The 1934 Act referred only to defective or insufficient indictments without reference to the "grand jury." When § 578 was revised by Act of June 25, 1948, ch. 645, 62 Stat. 828, the 1948 codification placed emphasis upon the grand jury rather than upon the indictment alone. Thus, § 3288, as we have seen, now reads: "Whenever an indictment is dismissed for any error, defect, or irregularity with respect to the grand jury . . ."(emphasis added).
We must look to the purpose of the saving clause. Surely, under the present clause, as under the old clause, "(t)he purpose (of the saving clause is) to extend the statute of limitations, so that a person who had been indicted under an indictment which, as it turned out, would not support a conviction, should not escape because the fault was discovered too late to indict him again." United States v. Strewl, 162 F.2d 819, 820 (2 Cir.), cert. denied, 332 U.S. 801, 68 S. Ct. 92, 92 L. Ed. 381 (1947).
In the light of the statutory purpose, we cannot read "irregularity" as a literal antonym to "lack of jurisdiction." That is particularly so since Congress in 1964 overruled Hattaway v. United States, 304 F.2d 5 (5 Cir. 1962), which had held that where the paper filed (an information) was a nullity because the defendant could be prosecuted only by indictment, the saving clause did not apply. In recommending the 1964 amendment, the Senate Report, S.Rep.No.1414, 88th Cong., 2d Sess. (1964), reprinted in (1964), U.S.Code Cong. & Admin.News 3257, indicated that the purpose of the proposed amendment to § 3288 was to permit reprosecution by indictment of a defendant whose conviction had been vacated even when the court had been without jurisdiction to proceed under the original information.

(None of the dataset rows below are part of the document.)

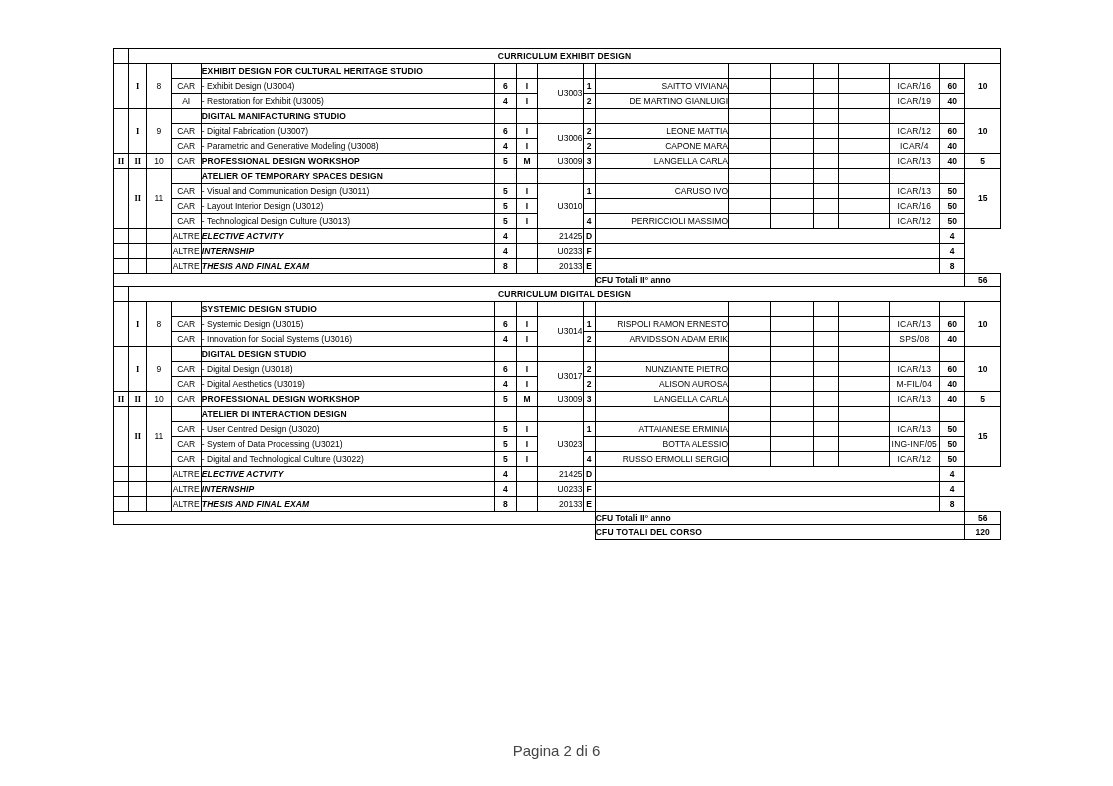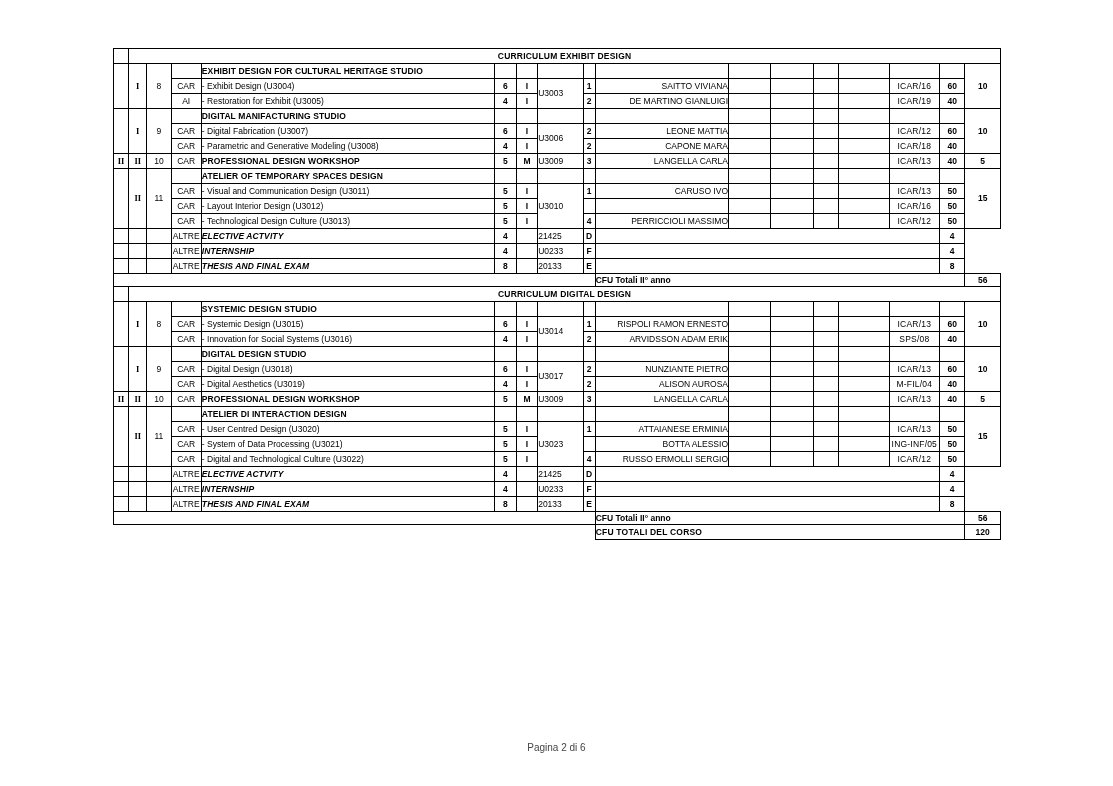--- a/index.html
+++ b/index.html
@@ -56,7 +56,7 @@
   .coursetotval{font-weight:bold;font-size:10.5px;color:#0000ff;text-align:center;}
   .smallb{font-weight:bold;font-size:8.5px;text-align:center;}
   .bigb{font-weight:bold;font-size:9px;text-align:center;}
-  .code{font-size:8px;text-align:left;}
+  .code{font-size:8px;text-align:right;}
 
   
   .hatch{

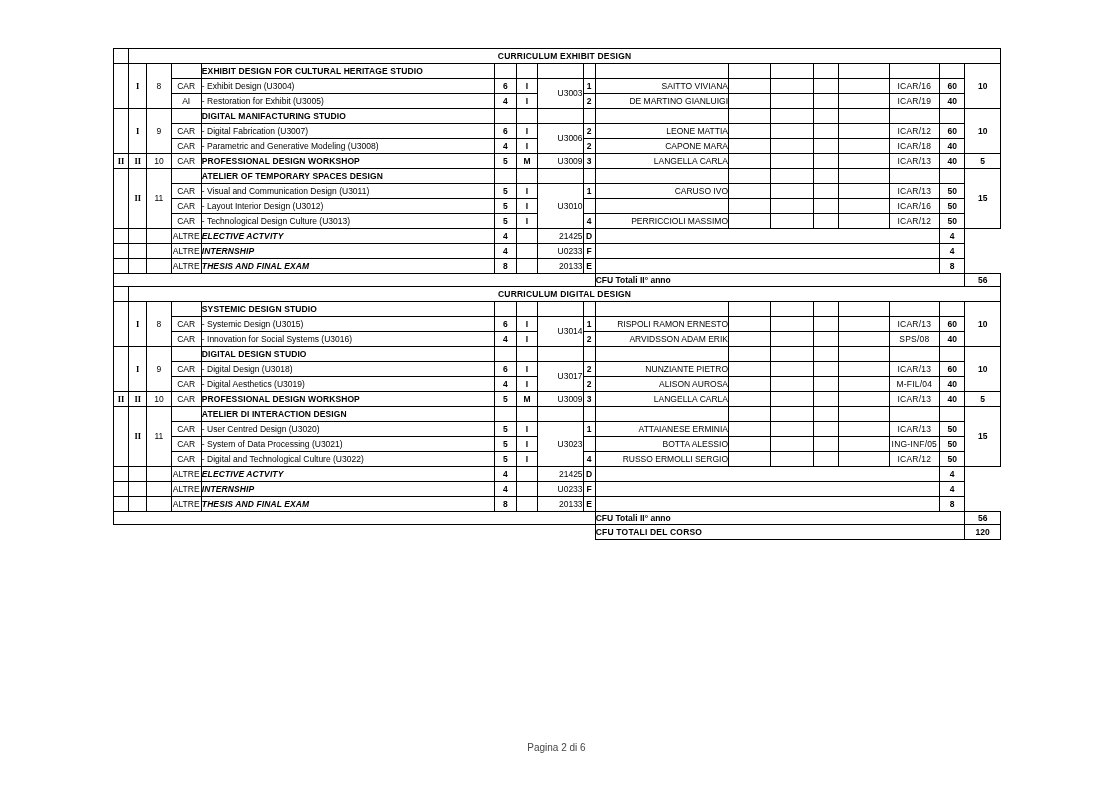--- a/index.html
+++ b/index.html
@@ -192,7 +192,7 @@
           <td class=" white"></td>
           <td class=" white"></td>
           <td class=" white"></td>
-          <td class="ssd">ICAR/18</td>
+          <td class="ssd">ICAR/4</td>
           <td class="smallb center">40</td>
         </tr>
         <tr>

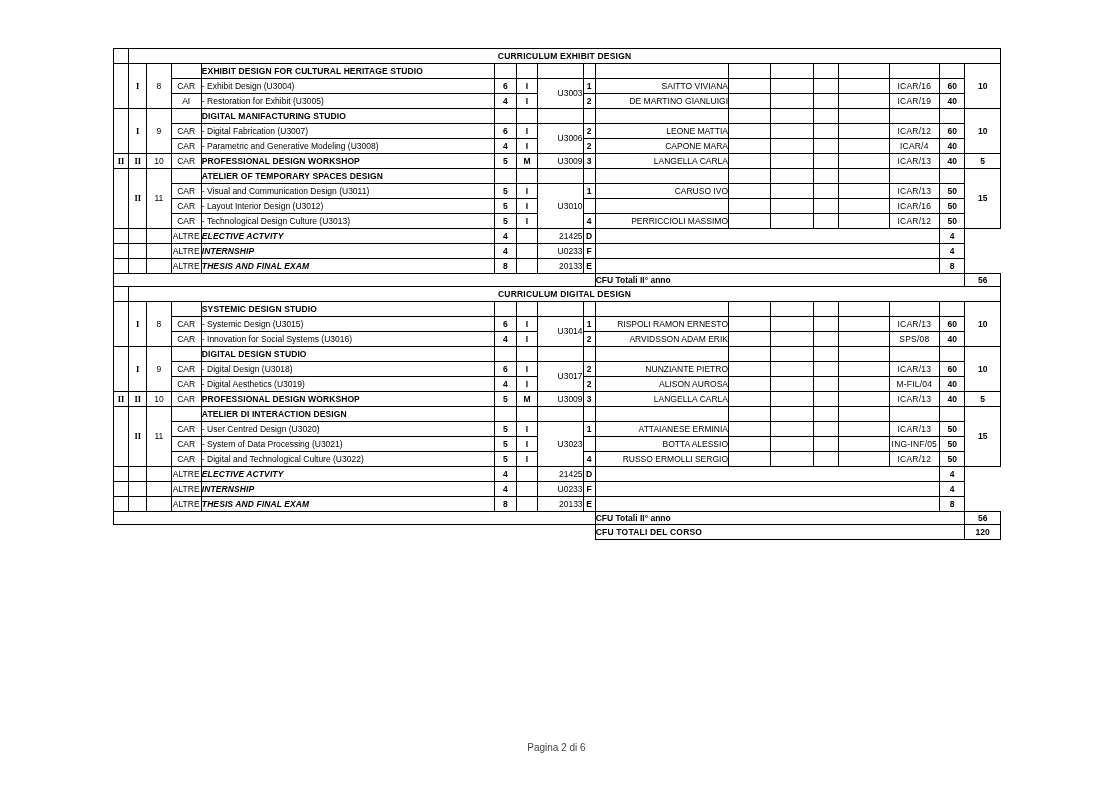--- a/index.html
+++ b/index.html
@@ -66,7 +66,7 @@
   tr.hatchrow td{height:12px;}
 
   .footer{position:absolute;left:0;top:742px;width:1113px;text-align:center;
-          font-size:10px;color:#444;font-family:"Liberation Sans",sans-serif;}
+          font-size:15px;color:#444;font-family:"Liberation Sans",sans-serif;}
   .nb{border:none !important;}
 </style>
 </head>

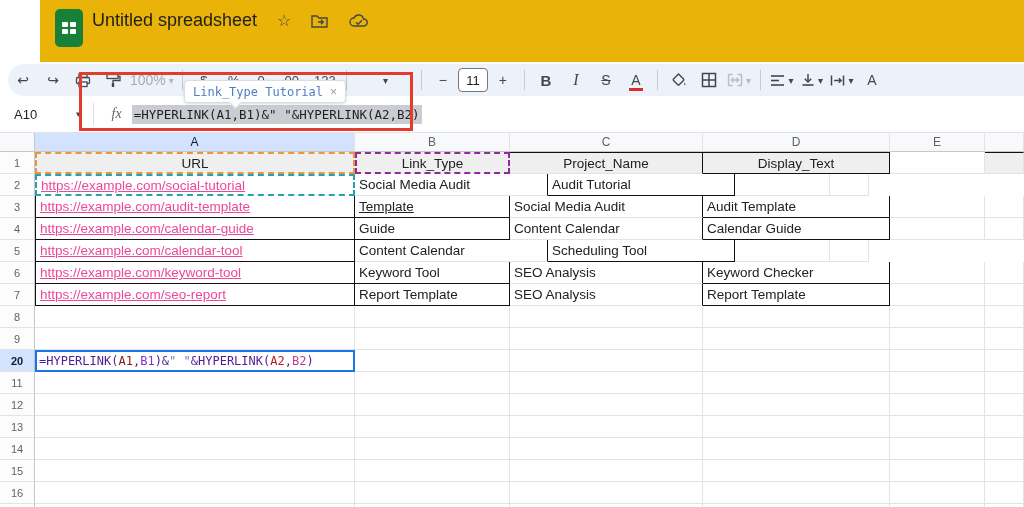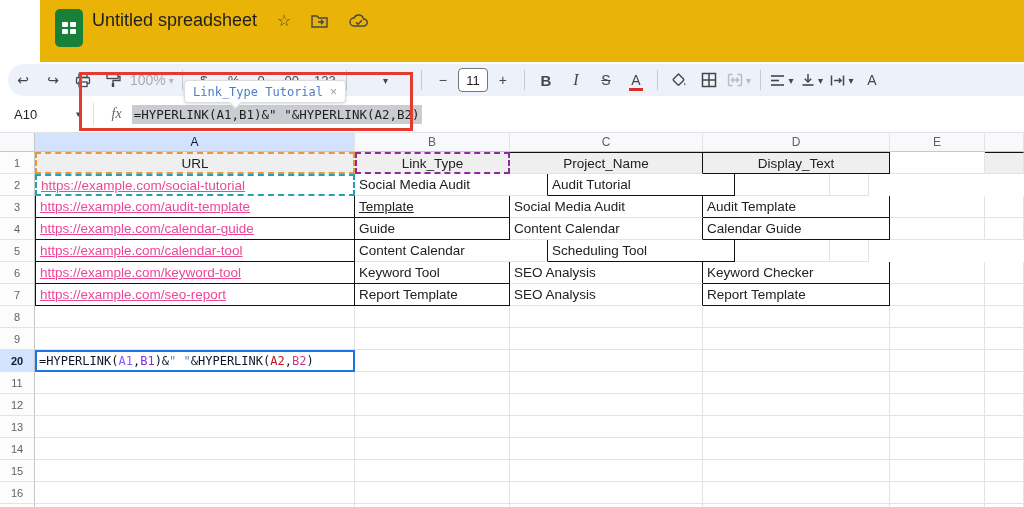--- a/index.html
+++ b/index.html
@@ -89,7 +89,7 @@
   .cell.dash-k { border:2px dashed #b8156e !important; }
   .cell.editcell { border:2px solid #1a73e8 !important; background:#fff; z-index:5;
     font-family:"DejaVu Sans Mono", monospace; font-size:12px; padding:0 2px; }
-  .seg-d { color:#0f172a; } .seg-o { color:#8b5cf6; } .seg-p { color:#8430ce; }
+  .seg-d { color:#4c1d95; } .seg-o { color:#8b5cf6; } .seg-p { color:#8430ce; }
   .seg-t { color:#b91c1c; } .seg-k { color:#c13d8f; } .seg-s { color:#5f83b5; }
 </style>
 </head>

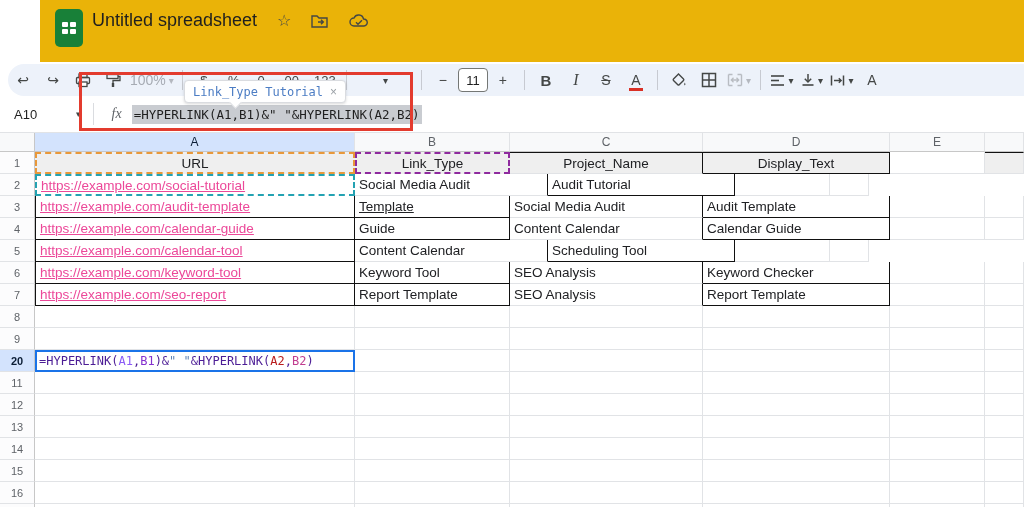--- a/index.html
+++ b/index.html
@@ -89,7 +89,7 @@
   .cell.dash-k { border:2px dashed #b8156e !important; }
   .cell.editcell { border:2px solid #1a73e8 !important; background:#fff; z-index:5;
     font-family:"DejaVu Sans Mono", monospace; font-size:12px; padding:0 2px; }
-  .seg-d { color:#4c1d95; } .seg-o { color:#8b5cf6; } .seg-p { color:#8430ce; }
+  .seg-d { color:#4c1d95; } .seg-o { color:#7f1d1d; } .seg-p { color:#8430ce; }
   .seg-t { color:#b91c1c; } .seg-k { color:#c13d8f; } .seg-s { color:#5f83b5; }
 </style>
 </head>

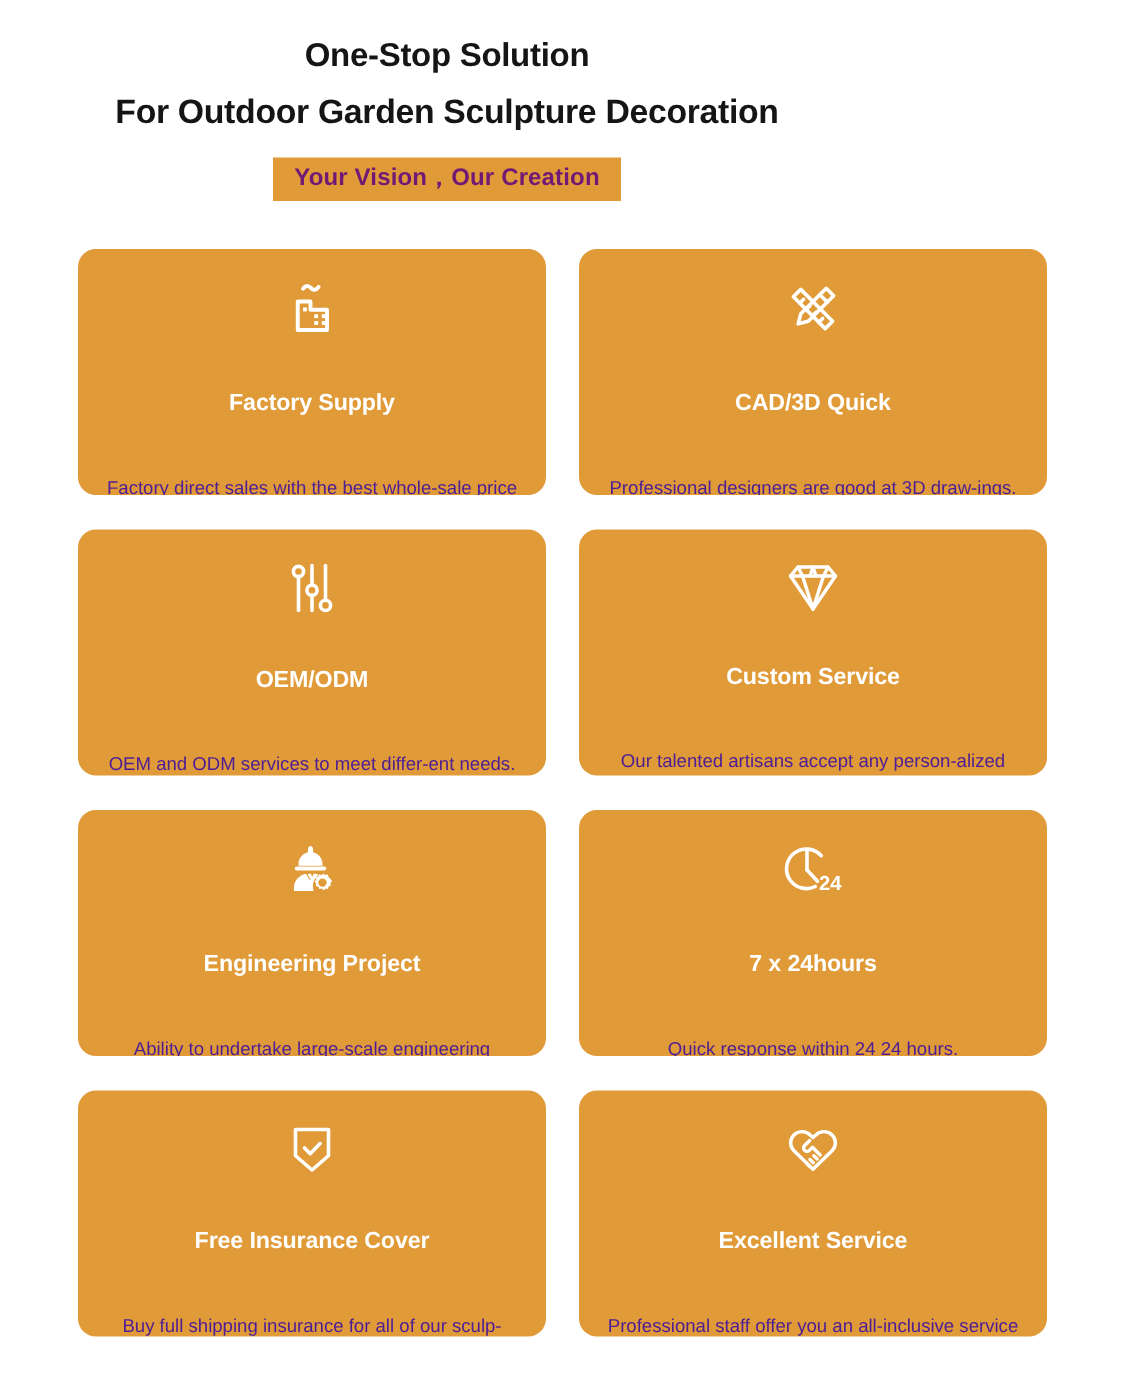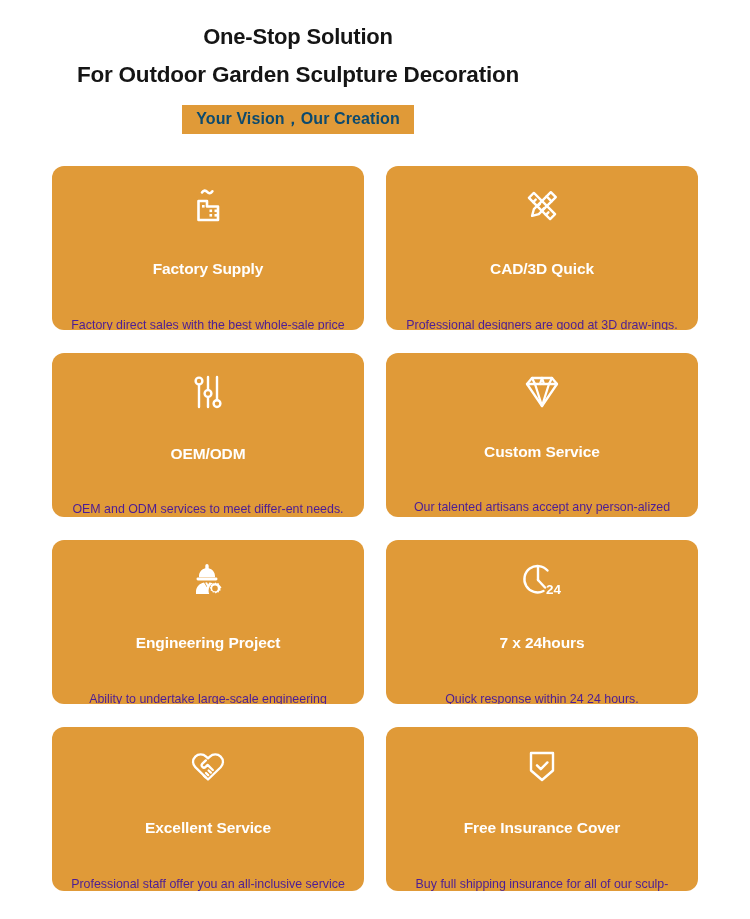--- a/index.html
+++ b/index.html
@@ -45,7 +45,7 @@
   .tagline {
     display: inline-block;
     background: #e09a38;
-    color: #0c4a6e;
+    color: #701a75;
     font-size: 16px;
     font-weight: bold;
     padding: 5px 14px 6px 14px;

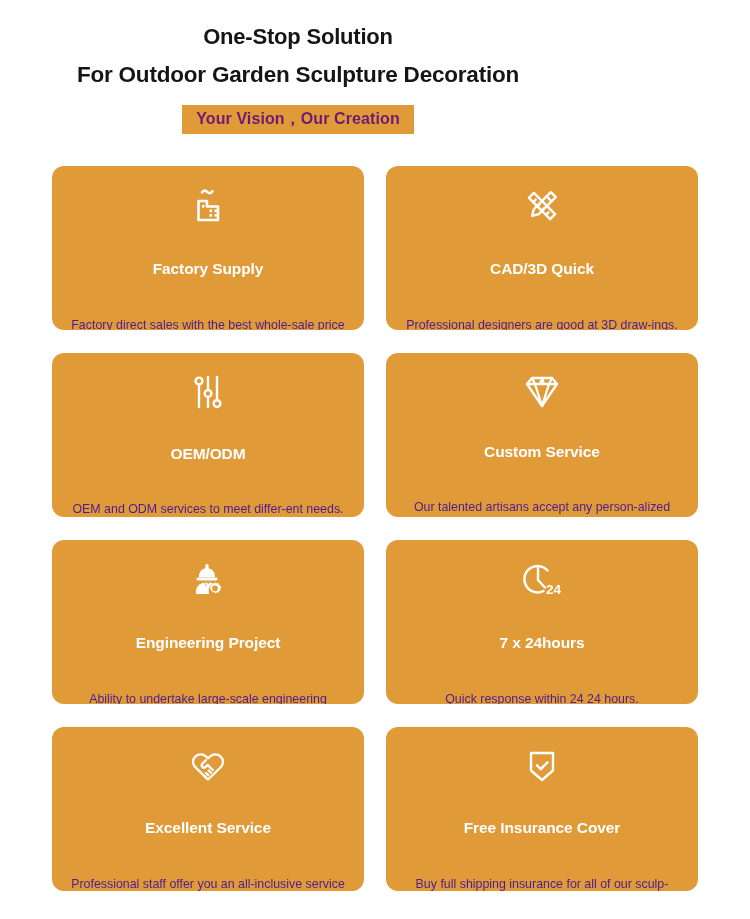--- a/index.html
+++ b/index.html
@@ -223,6 +223,17 @@
 
     <div class="card">
       <div class="card-icon">
+        <svg width="42" height="42" viewBox="0 0 42 42" fill="none" stroke="#ffffff" stroke-width="2.4" stroke-linecap="round" stroke-linejoin="round">
+          <path d="M10 8h22v17.5L21 35 10 25.5z"></path>
+          <path d="M16 20.3l3.8 3.9 6.6-6.8"></path>
+        </svg>
+      </div>
+      <div class="card-title">Free Insurance Cover</div>
+      <div class="card-desc">Buy full shipping insurance for all of our sculp-tures. No need to worry about the delivery.</div>
+    </div>
+
+    <div class="card">
+      <div class="card-icon">
         <svg width="46" height="42" viewBox="0 0 46 42" fill="none" stroke="#ffffff" stroke-width="2.3" stroke-linecap="round" stroke-linejoin="round">
           <path d="M23 34.5L10.3 22.2a7.4 7.4 0 0 1 0-10.6 7.8 7.8 0 0 1 10.8 0L23 13.4l1.9-1.8a7.8 7.8 0 0 1 10.8 0 7.4 7.4 0 0 1 0 10.6L23 34.5z"></path>
           <path d="M20.8 15.4l-3.4 3.3c-.9.9-.9 2.3 0 3.2.9.9 2.3.9 3.2 0l2-2 5.2 5.1"></path>
@@ -235,17 +246,6 @@
       <div class="card-desc">Professional staff offer you an all-inclusive service (from pre-sale to after-sale)</div>
     </div>
 
-    <div class="card">
-      <div class="card-icon">
-        <svg width="42" height="42" viewBox="0 0 42 42" fill="none" stroke="#ffffff" stroke-width="2.4" stroke-linecap="round" stroke-linejoin="round">
-          <path d="M10 8h22v17.5L21 35 10 25.5z"></path>
-          <path d="M16 20.3l3.8 3.9 6.6-6.8"></path>
-        </svg>
-      </div>
-      <div class="card-title">Free Insurance Cover</div>
-      <div class="card-desc">Buy full shipping insurance for all of our sculp-tures. No need to worry about the delivery.</div>
-    </div>
-
   </div>
 </div>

We perceive no significant difference between proceeding on an information that was a nullity because only an indictment would suffice, and proceeding on an indictment that was a nullity because handed down by an invalid grand jury. While we do not wish to use the pejorative word "technicality" to describe appellee's argument, for it is not strictly applicable, we conclude that § 3288 was meant to apply whenever the first charging paper was vacated for any reason whatever, including lack of jurisdiction. The only statutory requirement is that the prosecutor obtain a new indictment within the six-month time limit. The United States Attorney availed himself of the saving clause and the new indictment should not have been dismissed.
Honorable Charles Edward Wyzanski, Jr., Senior District Judge for the District of Massachusetts, sitting by designation
Appellee had been indicted on July 18, 1975 by another grand jury. This indictment is identical in all material respects with the earlier indictment which had been dismissed. See Hughes v. United States, 114 F.2d 285, 287 (6 Cir. 1940)
18 U.S.C. § 3288 provides in full as follows:
"Whenever an indictment is dismissed for any error, defect, or irregularity with respect to the grand jury, or an indictment or information filed after the defendant waives in open court prosecution by indictment is found otherwise defective or insufficient for any cause, after the period prescribed by the applicable statute of limitations has expired, a new indictment may be returned in the appropriate jurisdiction within six calendar months of the date of the dismissal of the indictment or information, or, if no regular grand jury is in session in the appropriate jurisdiction when the indictment or information is dismissed, within six calendar months of the date when the next regular grand jury is convened, which new indictment shall not be barred by any statute of limitations."